(Version difference data)
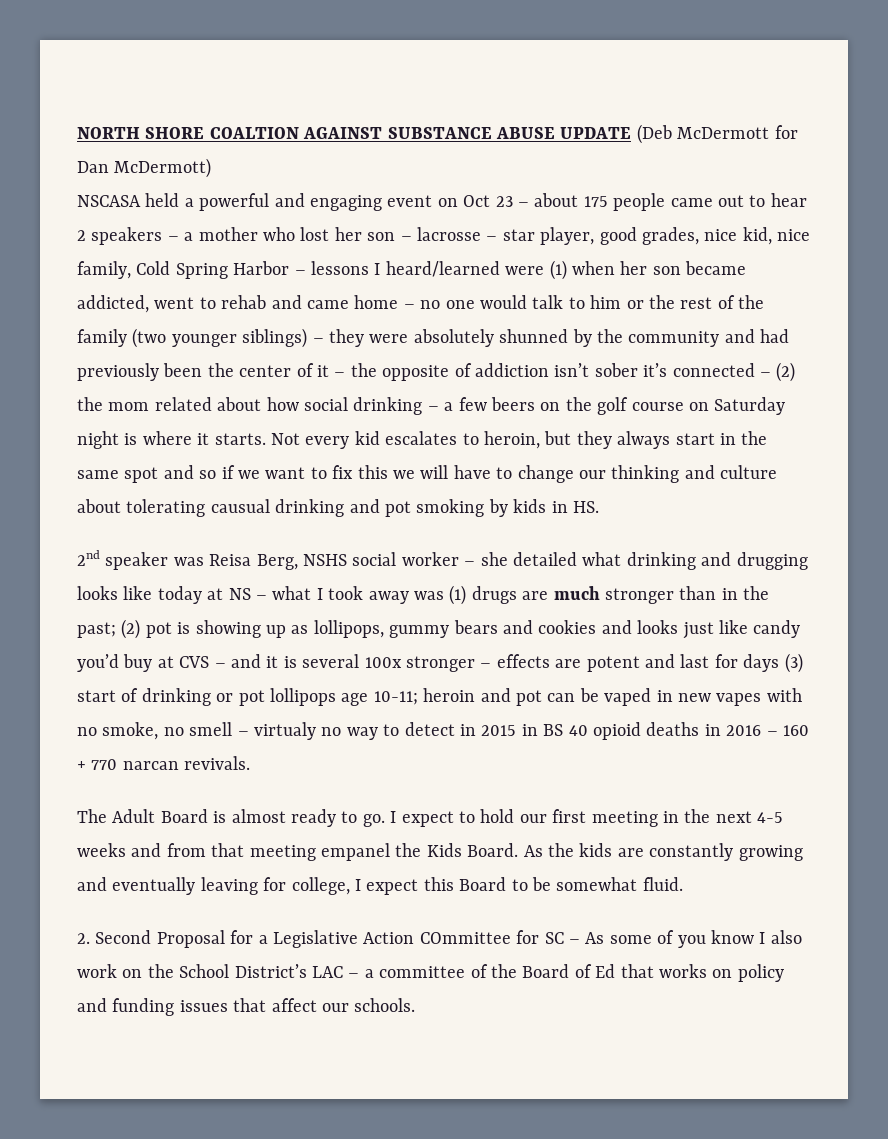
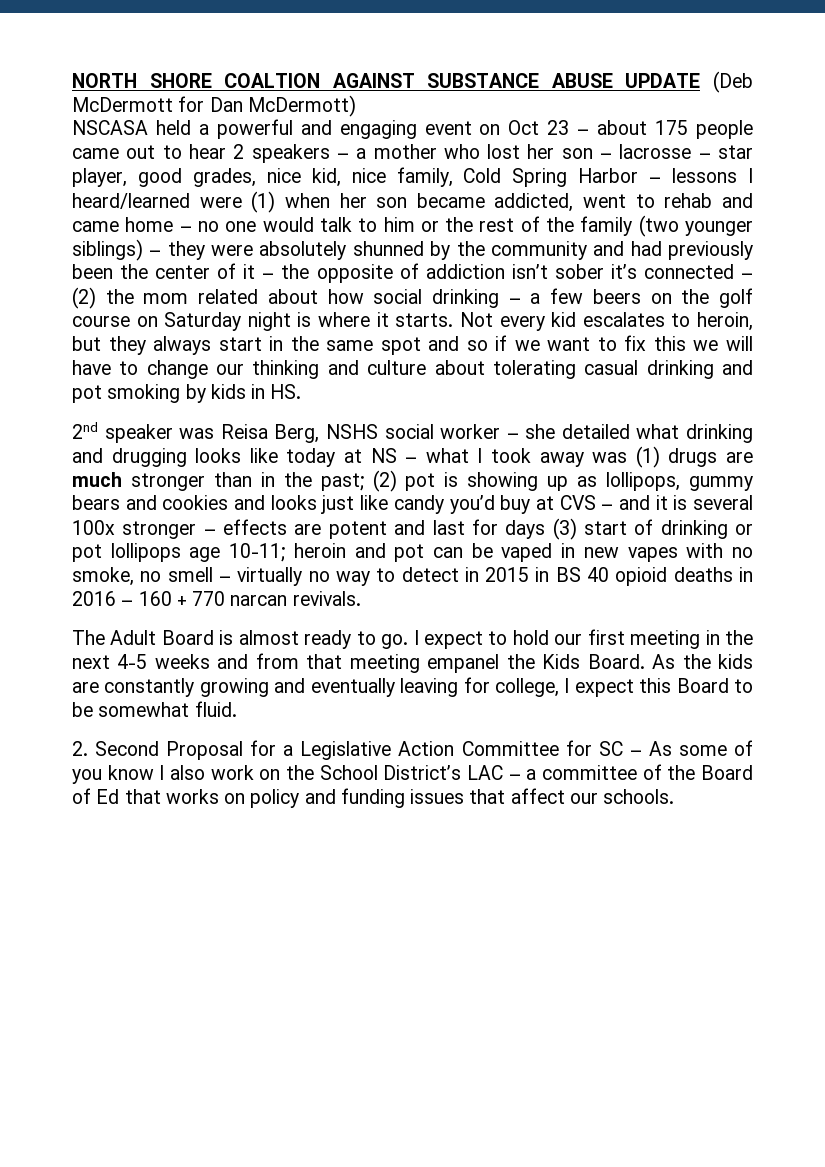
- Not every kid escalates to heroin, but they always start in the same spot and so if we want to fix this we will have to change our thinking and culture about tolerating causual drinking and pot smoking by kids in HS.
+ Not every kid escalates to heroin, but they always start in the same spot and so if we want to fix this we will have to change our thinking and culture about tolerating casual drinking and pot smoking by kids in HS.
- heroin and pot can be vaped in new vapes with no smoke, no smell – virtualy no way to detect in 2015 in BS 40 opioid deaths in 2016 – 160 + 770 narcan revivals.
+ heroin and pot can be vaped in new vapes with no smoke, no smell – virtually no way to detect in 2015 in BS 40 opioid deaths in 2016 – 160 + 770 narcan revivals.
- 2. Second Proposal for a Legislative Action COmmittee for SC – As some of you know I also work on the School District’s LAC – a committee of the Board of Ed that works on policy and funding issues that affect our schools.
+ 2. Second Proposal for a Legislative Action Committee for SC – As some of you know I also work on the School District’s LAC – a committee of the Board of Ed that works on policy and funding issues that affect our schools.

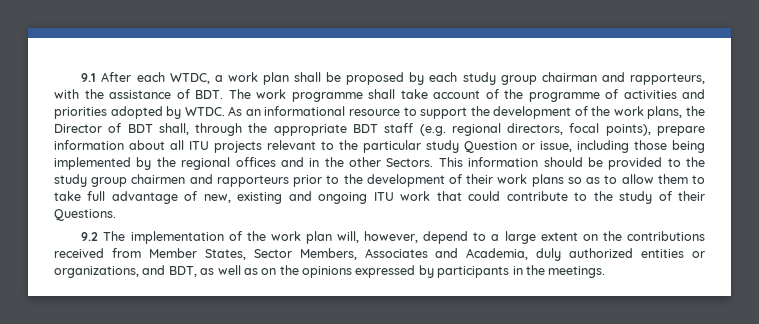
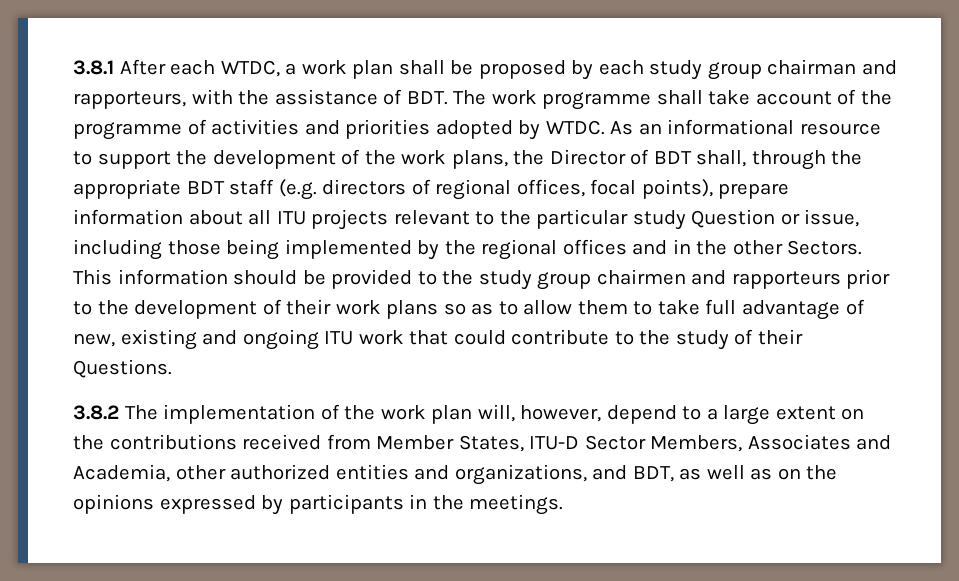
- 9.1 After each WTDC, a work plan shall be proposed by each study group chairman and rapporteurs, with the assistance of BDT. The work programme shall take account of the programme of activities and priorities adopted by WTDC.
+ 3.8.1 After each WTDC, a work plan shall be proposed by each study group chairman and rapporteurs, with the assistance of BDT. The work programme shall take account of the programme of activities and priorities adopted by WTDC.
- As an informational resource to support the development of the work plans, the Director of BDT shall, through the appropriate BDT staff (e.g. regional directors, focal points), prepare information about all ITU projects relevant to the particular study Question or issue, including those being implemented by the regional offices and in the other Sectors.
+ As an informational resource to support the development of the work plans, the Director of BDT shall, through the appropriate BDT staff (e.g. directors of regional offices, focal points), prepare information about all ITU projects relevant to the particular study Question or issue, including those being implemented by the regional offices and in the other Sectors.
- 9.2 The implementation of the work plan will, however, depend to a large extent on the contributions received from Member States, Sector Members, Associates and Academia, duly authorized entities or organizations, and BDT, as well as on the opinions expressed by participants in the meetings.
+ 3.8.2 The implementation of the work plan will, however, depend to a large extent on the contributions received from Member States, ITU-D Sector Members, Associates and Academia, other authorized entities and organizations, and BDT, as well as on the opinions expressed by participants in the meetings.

◆ **ACTION ITEM**:
Reproduce all the records verbatim, excluding images.

◆ **SOLUTION TO THE PROBLEM**:
- Not every kid escalates to heroin, but they always start in the same spot and so if we want to fix this we will have to change our thinking and culture about tolerating causual drinking and pot smoking by kids in HS.
+ Not every kid escalates to heroin, but they always start in the same spot and so if we want to fix this we will have to change our thinking and culture about tolerating casual drinking and pot smoking by kids in HS.
- heroin and pot can be vaped in new vapes with no smoke, no smell – virtualy no way to detect in 2015 in BS 40 opioid deaths in 2016 – 160 + 770 narcan revivals.
+ heroin and pot can be vaped in new vapes with no smoke, no smell – virtually no way to detect in 2015 in BS 40 opioid deaths in 2016 – 160 + 770 narcan revivals.
- 2. Second Proposal for a Legislative Action COmmittee for SC – As some of you know I also work on the School District’s LAC – a committee of the Board of Ed that works on policy and funding issues that affect our schools.
+ 2. Second Proposal for a Legislative Action Committee for SC – As some of you know I also work on the School District’s LAC – a committee of the Board of Ed that works on policy and funding issues that affect our schools.

- 9.1 After each WTDC, a work plan shall be proposed by each study group chairman and rapporteurs, with the assistance of BDT. The work programme shall take account of the programme of activities and priorities adopted by WTDC.
+ 3.8.1 After each WTDC, a work plan shall be proposed by each study group chairman and rapporteurs, with the assistance of BDT. The work programme shall take account of the programme of activities and priorities adopted by WTDC.
- As an informational resource to support the development of the work plans, the Director of BDT shall, through the appropriate BDT staff (e.g. regional directors, focal points), prepare information about all ITU projects relevant to the particular study Question or issue, including those being implemented by the regional offices and in the other Sectors.
+ As an informational resource to support the development of the work plans, the Director of BDT shall, through the appropriate BDT staff (e.g. directors of regional offices, focal points), prepare information about all ITU projects relevant to the particular study Question or issue, including those being implemented by the regional offices and in the other Sectors.
- 9.2 The implementation of the work plan will, however, depend to a large extent on the contributions received from Member States, Sector Members, Associates and Academia, duly authorized entities or organizations, and BDT, as well as on the opinions expressed by participants in the meetings.
+ 3.8.2 The implementation of the work plan will, however, depend to a large extent on the contributions received from Member States, ITU-D Sector Members, Associates and Academia, other authorized entities and organizations, and BDT, as well as on the opinions expressed by participants in the meetings.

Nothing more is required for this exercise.